> [Stored dataset items]:
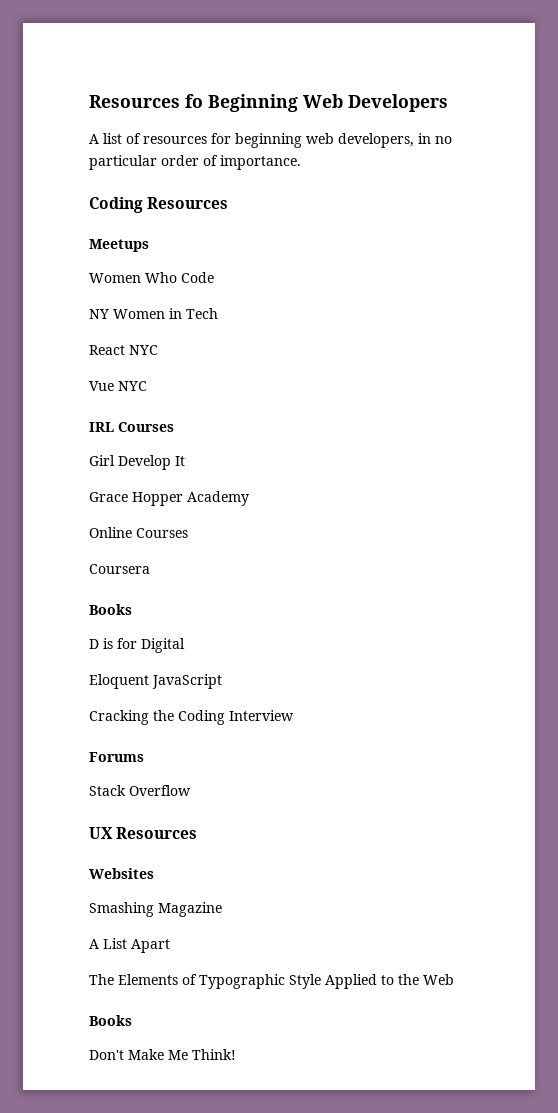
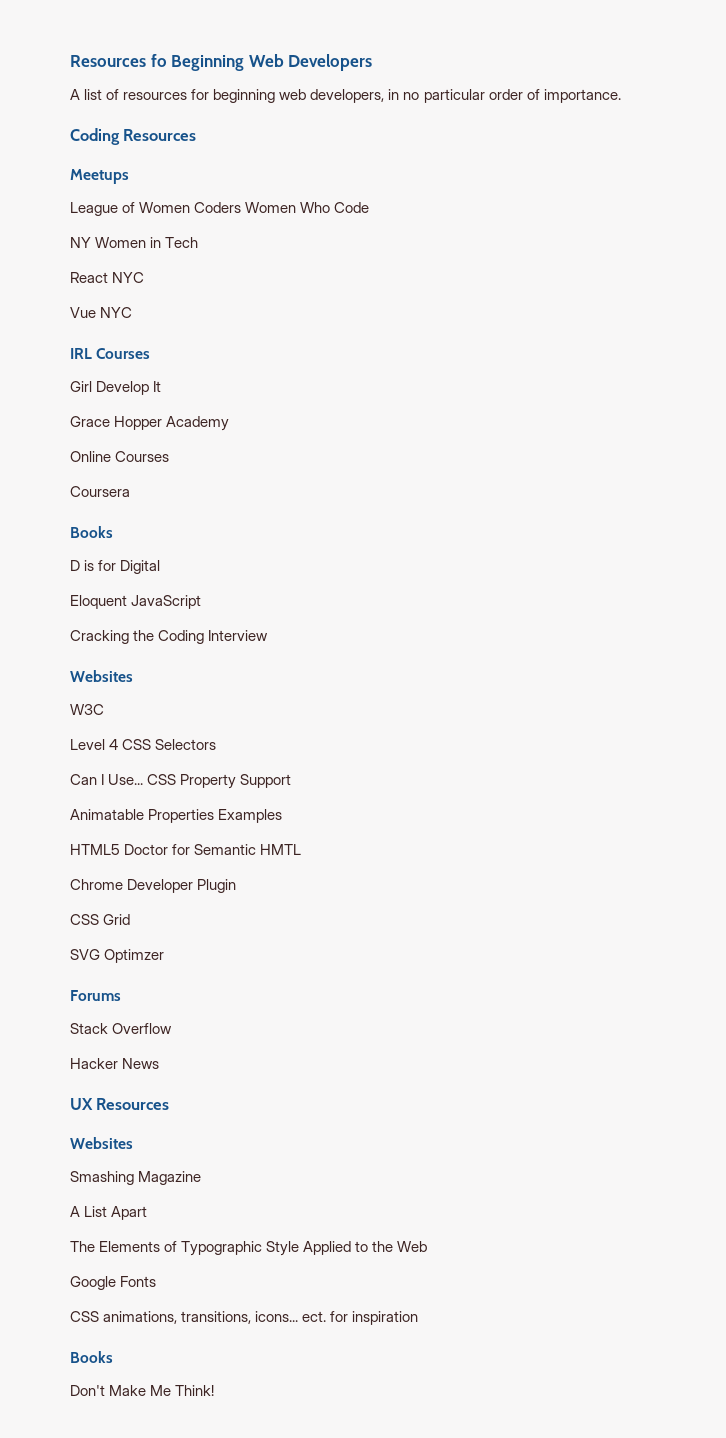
(149, 245) none -> [70,202,242,216] League of Women Coders
(294, 715) none -> [70,670,133,682] [70,704,104,715] [70,739,217,750] [70,774,292,789] [70,809,283,823] [70,844,302,855] [70,879,237,893] [70,914,131,925] [70,949,165,963] // Websites // W3C // Level 4 CSS Selectors // Can I Use... CSS Property Support // Animatable Properties Examples // HTML5 Doctor for Semantic HMTL // Chrome Developer Plugin // CSS Grid // SVG Optimzer
(191, 790) none -> [70,1058,160,1069] // Hacker News
(454, 979) none -> [70,1276,157,1290] [70,1311,419,1325] // Google Fonts // CSS animations, transitions, icons... ect. for inspiration

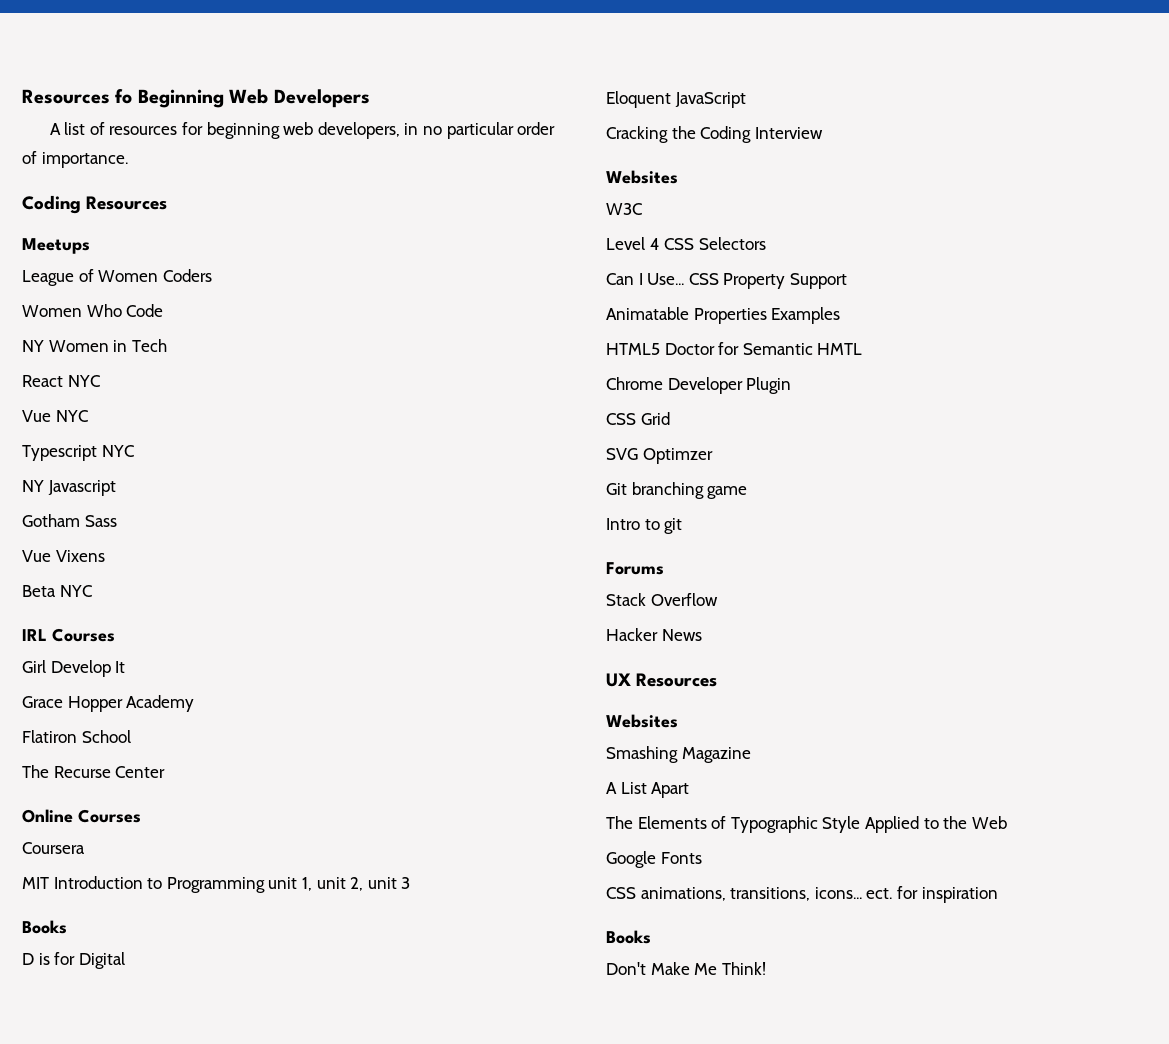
(242, 207) none -> (212, 275) //
(133, 312) none -> [22,445,134,461] [22,480,116,496] [22,514,117,527] [22,550,105,562] [22,585,92,597] // Typescript NYC // NY Javascript // Gotham Sass // Vue Vixens // Beta NYC
[70,451,170,462] [70,486,130,497] Online Courses // Coursera -> [22,730,131,743] [22,765,166,778] [22,809,141,823] [22,842,85,854] [22,876,411,893] Flatiron School // The Recurse Center // Online Courses // Coursera // MIT Introduction to Programming unit 1, unit 2, unit 3
(165, 956) none -> [606,482,748,499] [606,518,683,534] // Git branching game // Intro to git

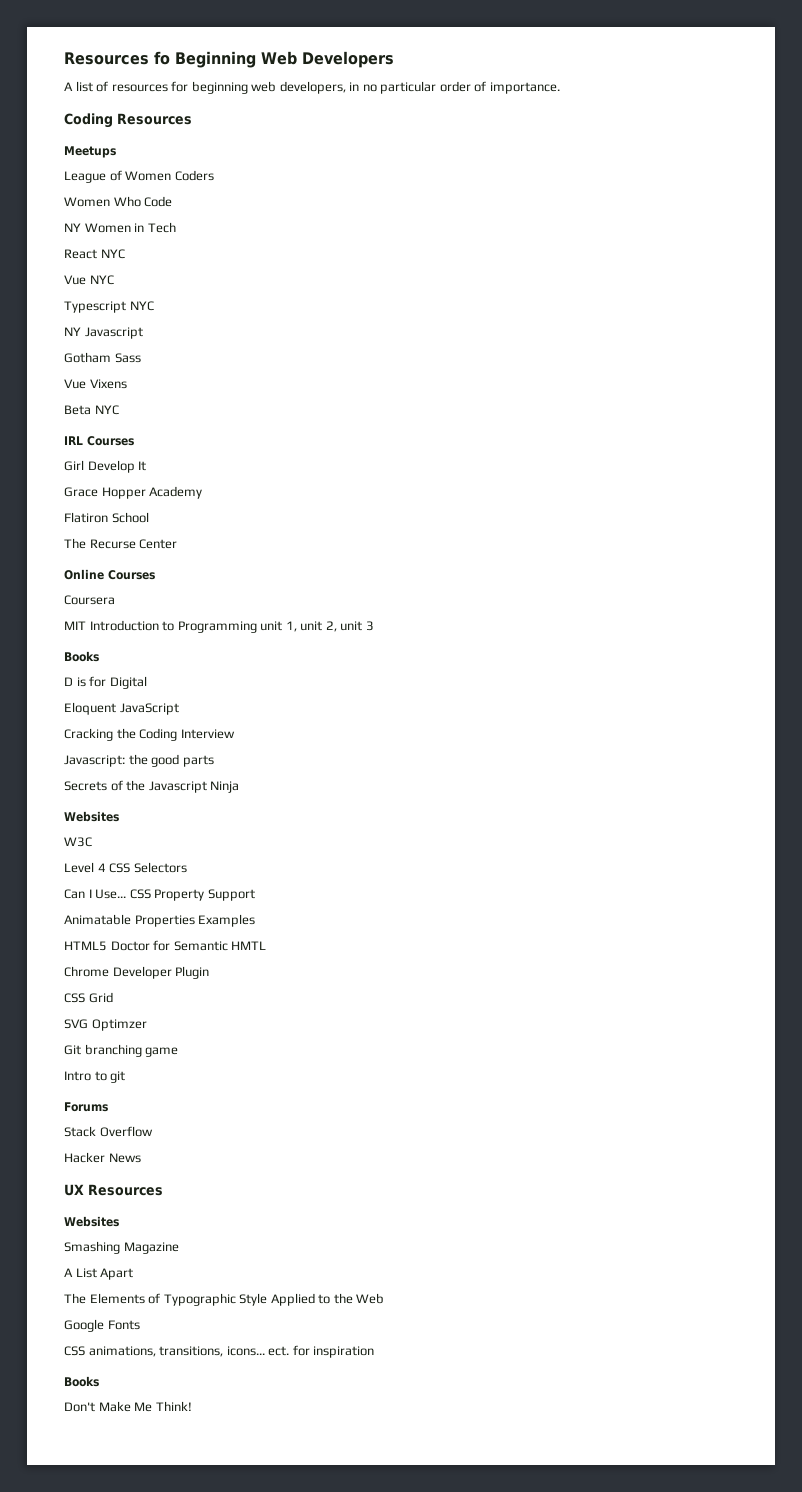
(823, 133) none -> [64,754,214,767] [64,780,240,793] // Javascript: the good parts // Secrets of the Javascript Ninja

> [Activity]: Lines with "none": return each one from the data above.

> [Written answer]:
(149, 245) none -> [70,202,242,216] League of Women Coders
(294, 715) none -> [70,670,133,682] [70,704,104,715] [70,739,217,750] [70,774,292,789] [70,809,283,823] [70,844,302,855] [70,879,237,893] [70,914,131,925] [70,949,165,963] // Websites // W3C // Level 4 CSS Selectors // Can I Use... CSS Property Support // Animatable Properties Examples // HTML5 Doctor for Semantic HMTL // Chrome Developer Plugin // CSS Grid // SVG Optimzer
(191, 790) none -> [70,1058,160,1069] // Hacker News
(454, 979) none -> [70,1276,157,1290] [70,1311,419,1325] // Google Fonts // CSS animations, transitions, icons... ect. for inspiration
(242, 207) none -> (212, 275) //
(133, 312) none -> [22,445,134,461] [22,480,116,496] [22,514,117,527] [22,550,105,562] [22,585,92,597] // Typescript NYC // NY Javascript // Gotham Sass // Vue Vixens // Beta NYC
(165, 956) none -> [606,482,748,499] [606,518,683,534] // Git branching game // Intro to git
(823, 133) none -> [64,754,214,767] [64,780,240,793] // Javascript: the good parts // Secrets of the Javascript Ninja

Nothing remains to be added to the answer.